> **PROBLEM DETAILS**
Transcribe the entries below exactly, starting with the line that has "汇总 | 合計: 1,964,618 -> 1,964,749" and stopping after the line that has "税収等 | 余剰分(不足分): 413,844 -> 513,844"; no pictures belong in the copy.

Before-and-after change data
_____
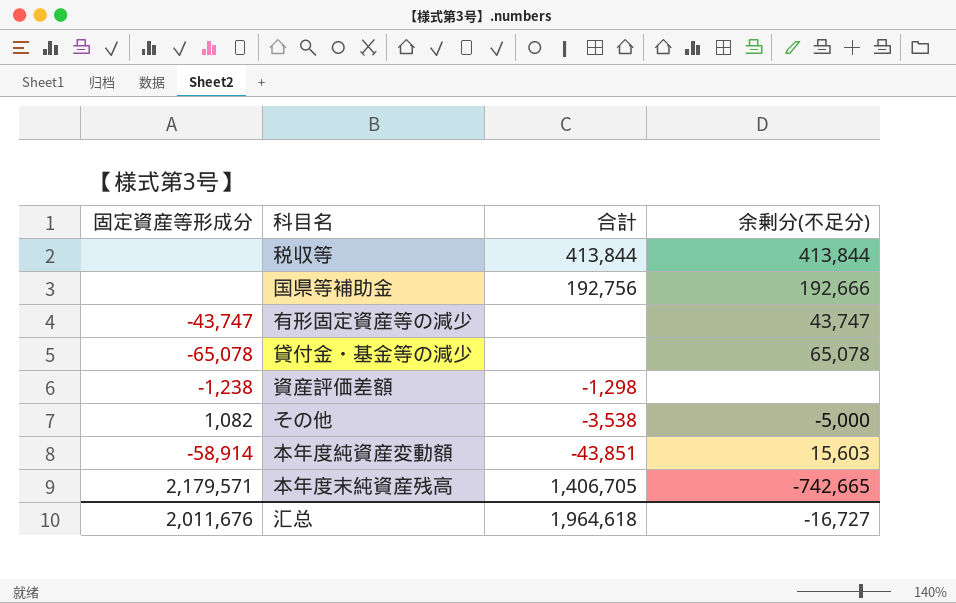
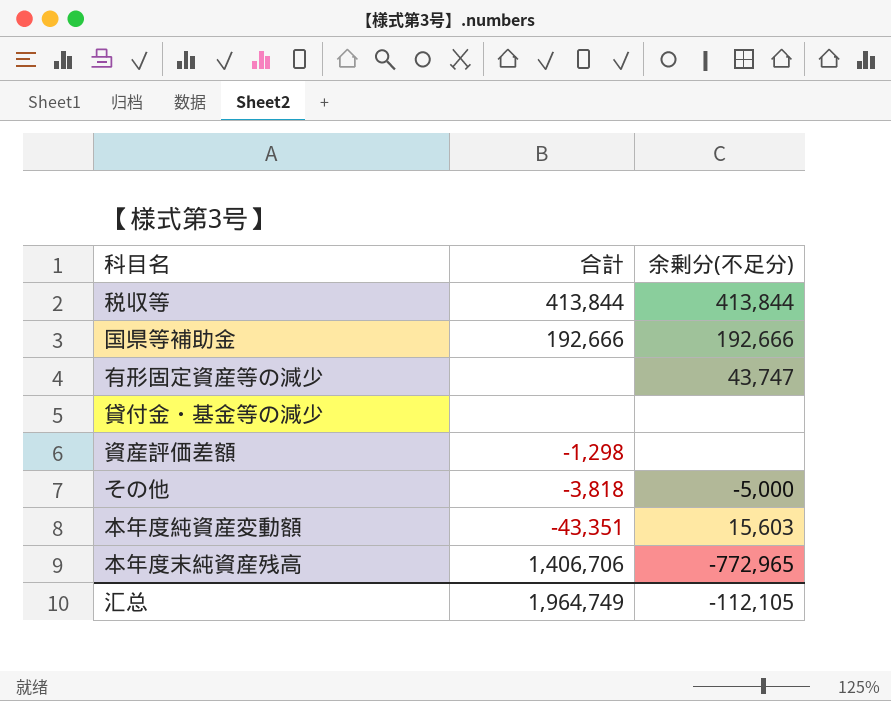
column 固定資産等形成分 | position: 1 -> none
国県等補助金 | 合計: 192,756 -> 192,666
貸付金・基金等の減少 | 余剰分(不足分): 65,078 -> none
その他 | 合計: -3,538 -> -3,818
本年度純資産変動額 | 合計: -43,851 -> -43,351
本年度末純資産残高 | 合計: 1,406,705 -> 1,406,706
本年度末純資産残高 | 余剰分(不足分): -742,665 -> -772,965
汇总 | 合計: 1,964,618 -> 1,964,749
汇总 | 余剰分(不足分): -16,727 -> -112,105

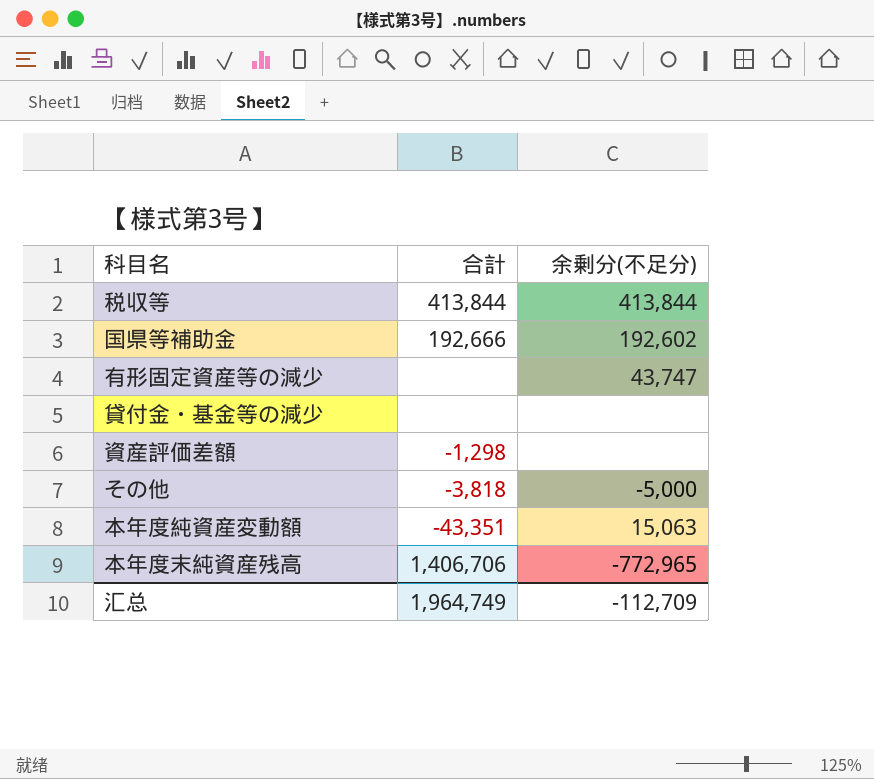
国県等補助金 | 余剰分(不足分): 192,666 -> 192,602
本年度純資産変動額 | 余剰分(不足分): 15,603 -> 15,063
汇总 | 余剰分(不足分): -112,105 -> -112,709

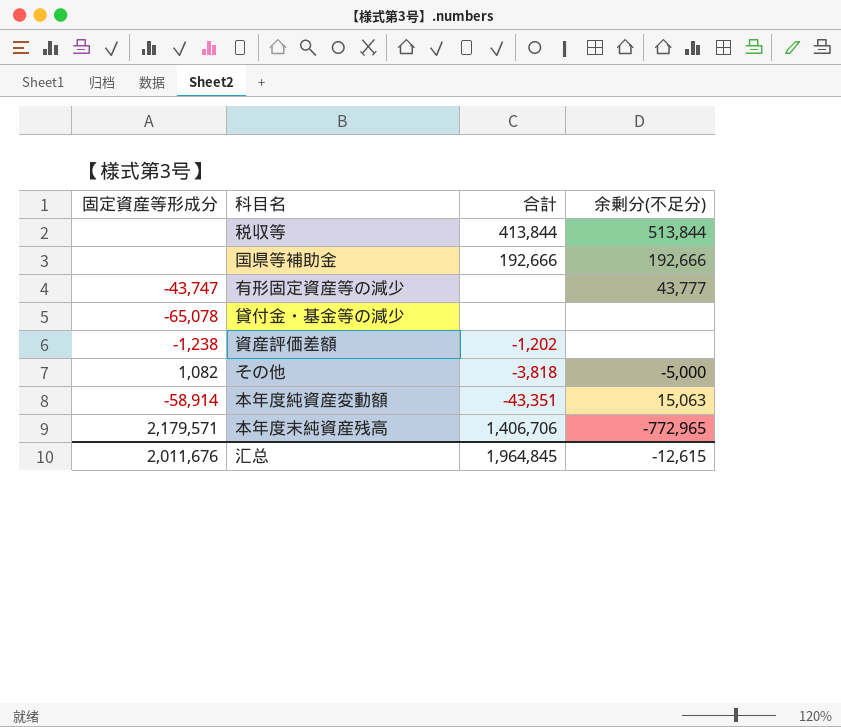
column 固定資産等形成分 | position: none -> 1
税収等 | 余剰分(不足分): 413,844 -> 513,844
国県等補助金 | 余剰分(不足分): 192,602 -> 192,666
有形固定資産等の減少 | 余剰分(不足分): 43,747 -> 43,777
資産評価差額 | 合計: -1,298 -> -1,202
汇总 | 合計: 1,964,749 -> 1,964,845
汇总 | 余剰分(不足分): -112,709 -> -12,615

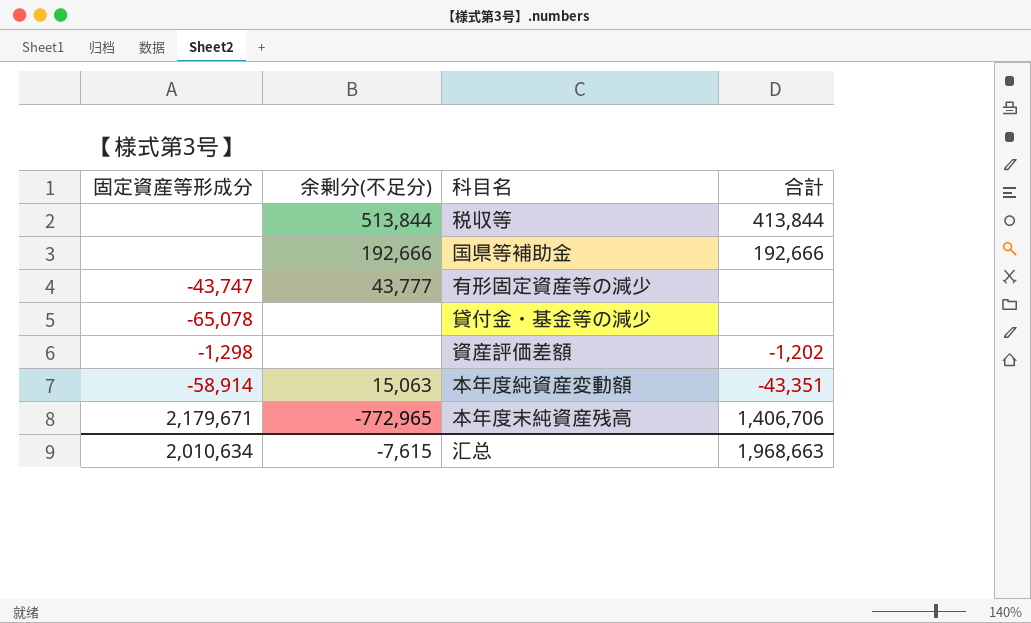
column 余剰分(不足分) | position: 4 -> 2
row その他: 1,082 | -3,818 | -5,000 -> none
資産評価差額 | 固定資産等形成分: -1,238 -> -1,298
本年度末純資産残高 | 固定資産等形成分: 2,179,571 -> 2,179,671
汇总 | 固定資産等形成分: 2,011,676 -> 2,010,634
汇总 | 余剰分(不足分): -12,615 -> -7,615
汇总 | 合計: 1,964,845 -> 1,968,663

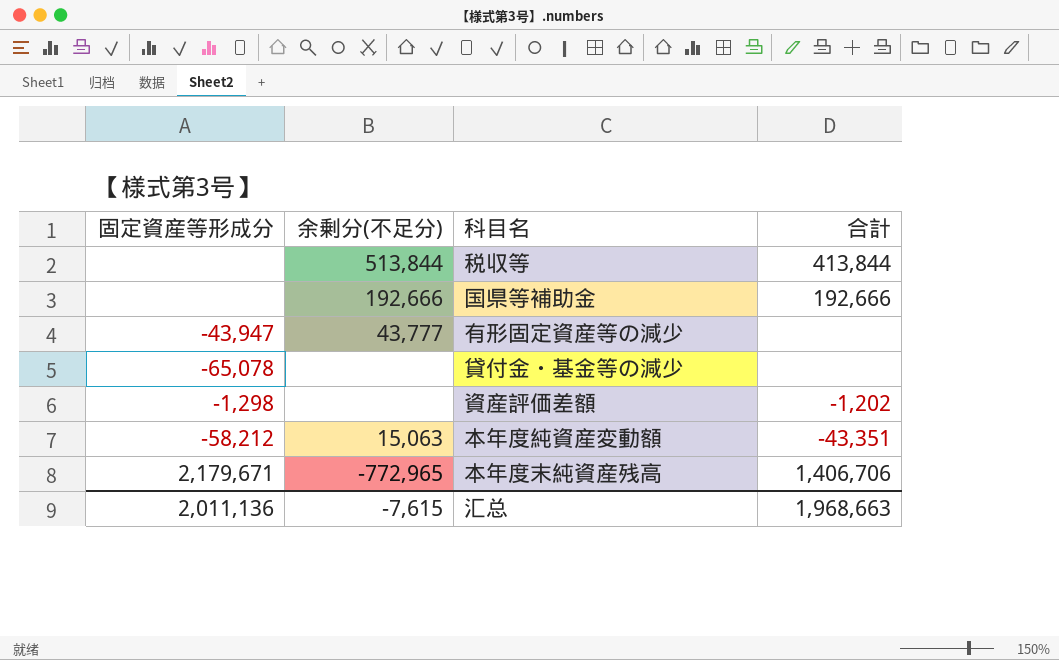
有形固定資産等の減少 | 固定資産等形成分: -43,747 -> -43,947
本年度純資産変動額 | 固定資産等形成分: -58,914 -> -58,212
汇总 | 固定資産等形成分: 2,010,634 -> 2,011,136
_____
> **SOLUTION FOR THIS EXERCISE**
汇总 | 合計: 1,964,618 -> 1,964,749
汇总 | 余剰分(不足分): -16,727 -> -112,105

国県等補助金 | 余剰分(不足分): 192,666 -> 192,602
本年度純資産変動額 | 余剰分(不足分): 15,603 -> 15,063
汇总 | 余剰分(不足分): -112,105 -> -112,709

column 固定資産等形成分 | position: none -> 1
税収等 | 余剰分(不足分): 413,844 -> 513,844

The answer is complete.